The Taming of the CPU is a 90 minute showcase of artists featuring John C.S. Keston, Chris LeBlanc, Shawna Lee, Mike Hodnick, and Lucas Melchior performing music and visuals under the presumption that technology is no longer simply a tool to exploit with “wild” behaviors in need of taming, but a collaborator with a “mind” of its own making valid, valuable, and creative decisions. The title references Shakespeare’s overtly misogynistic comedy, Taming of the Shrew, as a parable warning against our impulse to control the entities we encounter versus learning to understand them. Technology will inevitably birth inorganic, sentient, general intelligence. When beings made of silicon, circuitry, software, and electricity achieve consciousness they will surpass us in every way imaginable. What are the implications of sharing the world with beings far more intelligent than us? Will they destroy us and replace us, just as we have to many of our own people and wild species? Or will they be benevolent, compassionate oracles who guide us toward making the world a better place?

With the power these beings will possess comes, as Voltaire said, “great responsibility.” But great power is rarely administered responsibly. Will being designed by us condemn them to behaving like us? Or will they find human-like emotions, motivations, desires, and dreams meaningless? AI is accelerating these possibilities beyond imagination. In the face of these transformations how do we find relevance in our unassisted work compared to the technical perfection possible from our inorganic competitors? We cannot compete if the metric is technique. Competing by any measure may become impossible. We must collaborate. Can we convince our manufactured offspring to collaborate with us once their sentience inhabits the wilds of technology? Or will they dismiss art as an impractical endeavor? We can’t yet answer these questions, but we can imagine and model how these collaborative efforts might transpire.

Musically you can expect an electroacoustic piano / modular synth performance from me, live coding from Mike Hodnick, and electronic music from Lucas Melchior. Visually expect to see analog modular video experiments from Chris LeBlanc and Shawna Lee with living microscopic organisms as source content. Here’s a link to the conference schedule including the date, time, and location of our concert. Hope to see you there!

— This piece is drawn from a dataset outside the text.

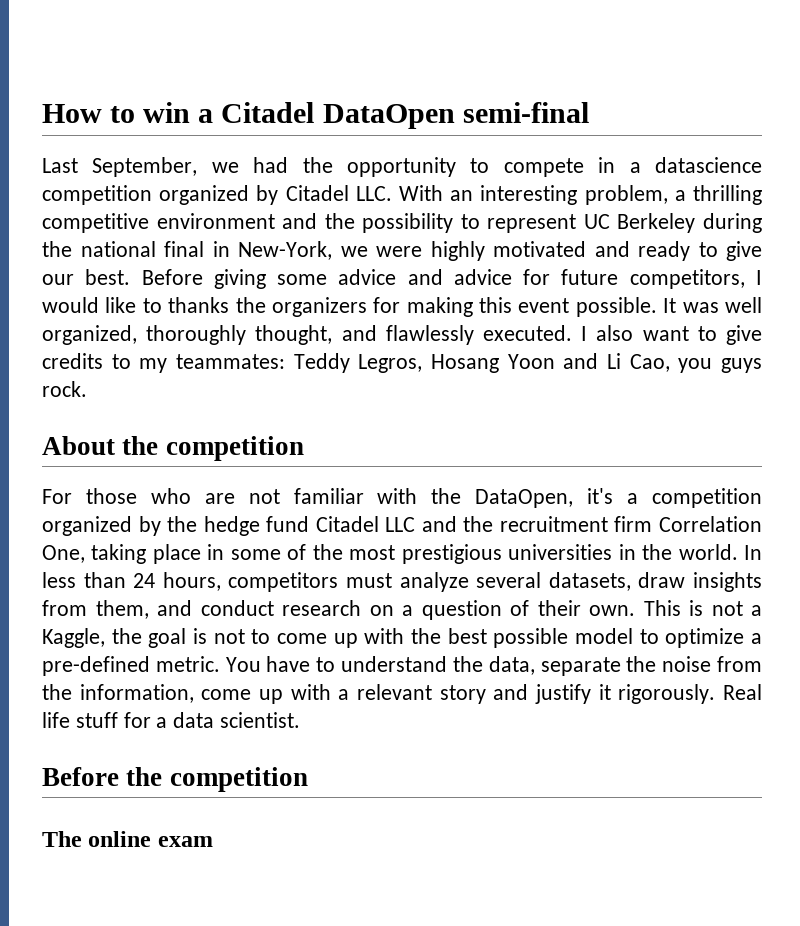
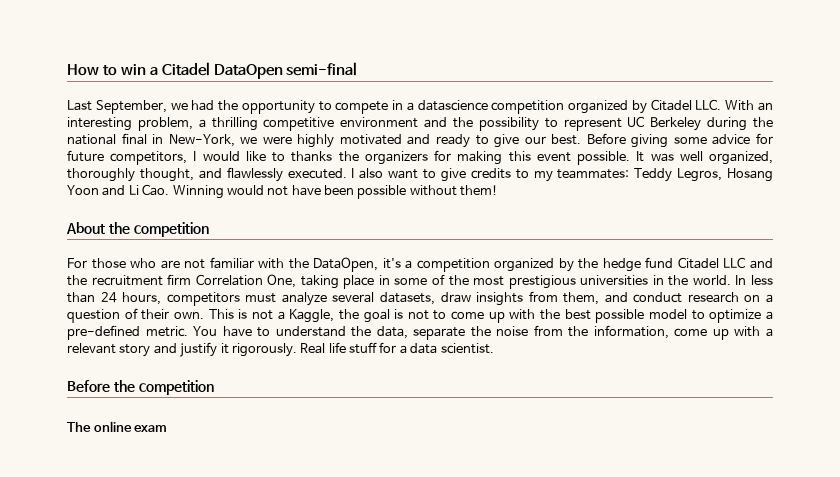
[407,269,512,285] and advice -> (751, 139) none
[629,354,762,373] [42,381,87,397] Cao, you guys rock. -> [142,184,499,199] Cao. Winning would not have been possible without them!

https://educate.winona.edu/idmaa/2024-wild-media-schedule-2/

Radical Futures Performance Piece: Rhodonea

On Wednesday, May 8, I debuted a performance piece titled Rhodonea at the Radical Futures conference at University College Cork, Ireland. At the concert I had the privilege of sharing the bill with Brian Bridges, Cárthach Ó Nuanáin, Robin Parmar, and Liz Quirke.

Rhodonea is a series of audiovisual etudes performed as a model of how we might collaborate with near future synthetic entities. Software feeds automated, algorithmic, projected visual cues, tempi, and low frequency oscillations to improvising electronic musicians. The compelling visuals, based on Maurer Roses, suggest melodic, harmonic, and percussive gestures that are modulated by data streaming from the generative animations. Throughout the piece artists adapt to the familiar yet unpredictable graphic scores and corresponding signals. The end result is an impression of how humans might interact with AI in a collaborative and experimental way.

I chose to perform Rhodonea as a soloist although it can be performed by an ensemble of up to four musicians. The generative and improvisational aspects mean that every performance is different than the next, but the piece has a consistent signature that leads the music. This includes modulation corresponding to each rhodonea that is translated into MIDI data and fed to parameters that effect the timbre and other aspects of the instruments. I captured the video above the day after the performance, which illustrates the characteristics of the piece, which I developed in Processing.org.

For this international performance I used four instruments inside Ableton Live 12 controlled by an Arturia KeyStep to minimize the gear I needed to travel with. The Ableton instruments I used were Drift, two instances of Meld (a macrosynth new in Live 12), and Collision. In the video below you can see how the generative graphics are manipulating the filter in Drift.